Pyotr Pavlensky war zunächst im Butyrka-Untersuchungsgefängnis in Moskau untergebracht worden. Seine Rechtsbeistände berichteten, dass sich dort vor den Besprechungsräumen, in denen die Gefangenen mit ihren Rechtsbeiständen sprechen können, lange Schlangen bilden, und sie ihn seit Anfang Dezember 2015 nicht treffen konnten. Am 26. Januar 2016 wurde Pyotr Pavlensky für eine psychiatrische Untersuchung in das Serbski-Wissenschaftszentrum für Sozial- und Gerichtspsychiatrie verlegt. Am 27. Januar stellte der dortige Chefarzt das Zentrum wegen einer Grippeepidemie unter Quarantäne, und Besucher_innen müssen seitdem seine Erlaubnis einholen, bevor sie Patient_innen besuchen können. Die Rechtsbeistände von Pyotr Pavlensky haben eine Besuchserlaubnis beantragt, man sagte ihnen jedoch, dass die Bearbeitung des Antrags bis zu 30 Tage in Anspruch nehmen könne. Einer seiner Rechtsbeistände sagte Amnesty International, dass sie glauben, dass die Quarantäne verhindern soll, dass der Fall von Pyotr Pavlensky öffentliche Aufmerksamkeit erhält. Sowohl nach russischen als auch nach internationalen Menschenrechtsstandards müssen Inhaftierte die Möglichkeit bekommen, Besuch von ihren Rechtsbeiständen zu erhalten und mit der Außenwelt zu kommunizieren.

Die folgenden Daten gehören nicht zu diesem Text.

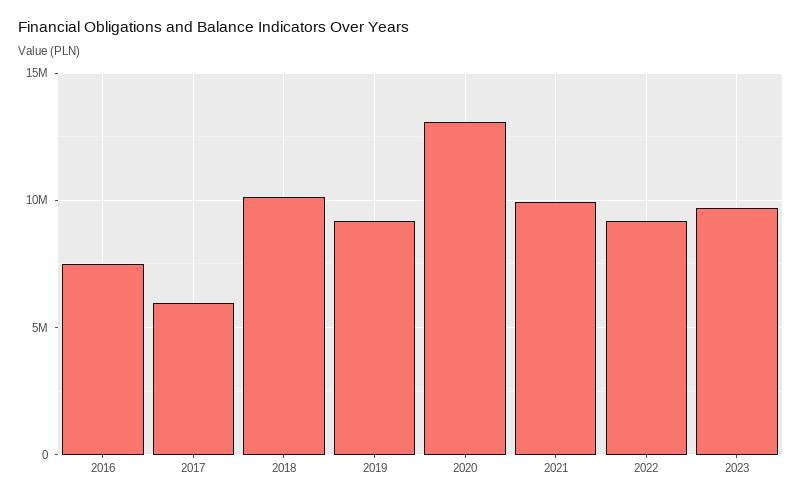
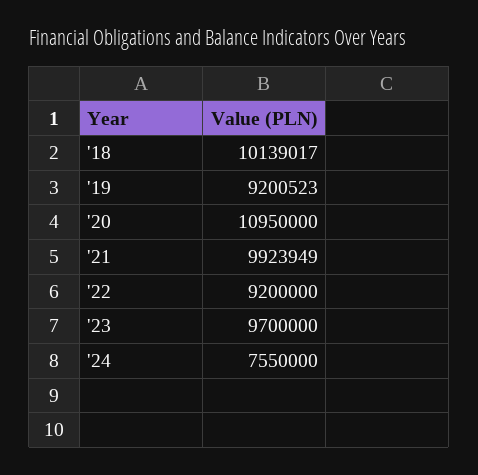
2016: 7500000 -> none
2017: 6000000 -> none
2020: 13000000 -> 10950000
'24: none -> 7550000

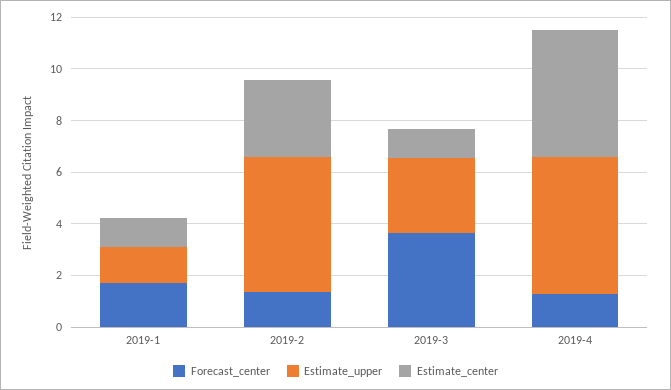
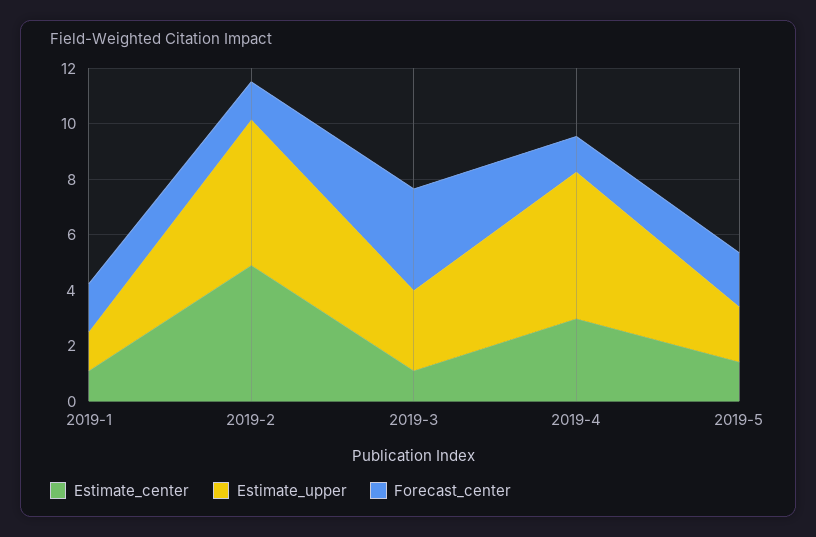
Estimate_center, 2019-2: 3 -> 5
Estimate_center, 2019-4: 5 -> 3
Estimate_center, 2019-5: none -> 1.5
Estimate_upper, 2019-5: none -> 2
Forecast_center, 2019-5: none -> 2

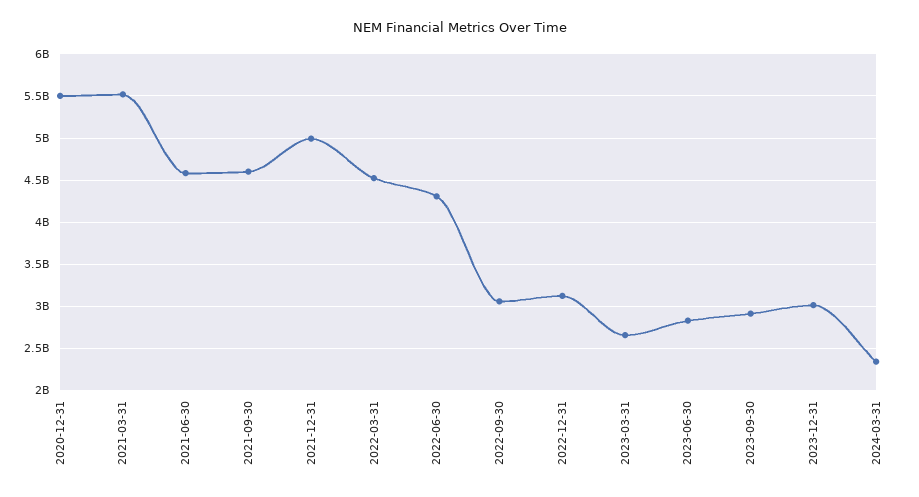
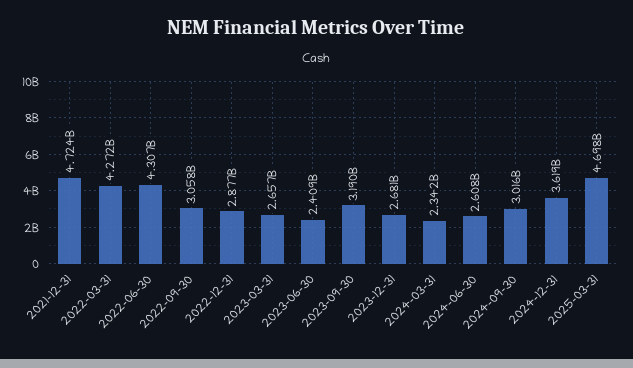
2020-12-31: 5500000000 -> none
2021-03-31: 5500000000 -> none
2021-06-30: 4600000000 -> none
2021-09-30: 4600000000 -> none
2021-12-31: 5000000000 -> 4724000000
2022-03-31: 4500000000 -> 4272000000
2022-12-31: 3100000000 -> 2877000000
2023-06-30: 2800000000 -> 2409000000
2023-09-30: 2900000000 -> 3190000000
2023-12-31: 3000000000 -> 2681000000
2024-06-30: none -> 2608000000
2024-09-30: none -> 3016000000
2024-12-31: none -> 3619000000
2025-03-31: none -> 4698000000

In Abwesenheit von Pyotr Pavlensky verlängerte das Tagansky-Bezirksgericht in Moskau am 3. Februar 2016 seine Haft bis zum 5. März. In einem Facebook-Post äußerte seine Frau Sorge um seine Gesundheit und sein Wohlbefinden: "Wir wissen nicht, ob sie ihm Medikamente spritzen, ob sie versuchen, ihm Pillen zu verabreichen. Wir wissen es nicht."

Hintergrundinformation

Hintergrund

Sowohl das Serbski-Wissenschaftszentrum für Sozial- und Gerichtspsychiatrie als auch die Zentrale des Inlandsgeheimdiensts der Russischen Föderation (FSB) sind von geschichtlicher Bedeutung. Das Serbski-Wissenschaftszentrum für Sozial- und Gerichtspsychiatrie wurde während der Sowjetzeit dafür bekannt, dass dort in den 1960er Jahren das Krankheitsbild der "trägen Schizophrenie" erstmals beschrieben wurde. Diese Form der Schizophrenie wurde von der Weltgesundheitsorganisation (WHO) nicht anerkannt und wurde nur in der Sowjetunion und in Osteuropa diagnostiziert. Die Diagnose wurde für gewöhnlich bei Dissident_innen gestellt, die dann aufgrund ihres Widerstands gegen das Regime in psychiatrische Kliniken eingewiesen wurden. Das Institut gibt an, seine Sowjet-Vergangenheit hinter sich gelassen zu haben. Die Zentrale des nationalen Geheimdienst FSB, die sich im sogenannten Lubjanka-Gebäude auf dem Lubjanka-Platz befindet, war auch das Hauptgebäude des sowjetischen In- und Auslandsgeheimdienst KGB, in dem viele Dissident_innen inhaftiert wurden und während ihrer Haft Folter und anderer Misshandlung ausgesetzt waren.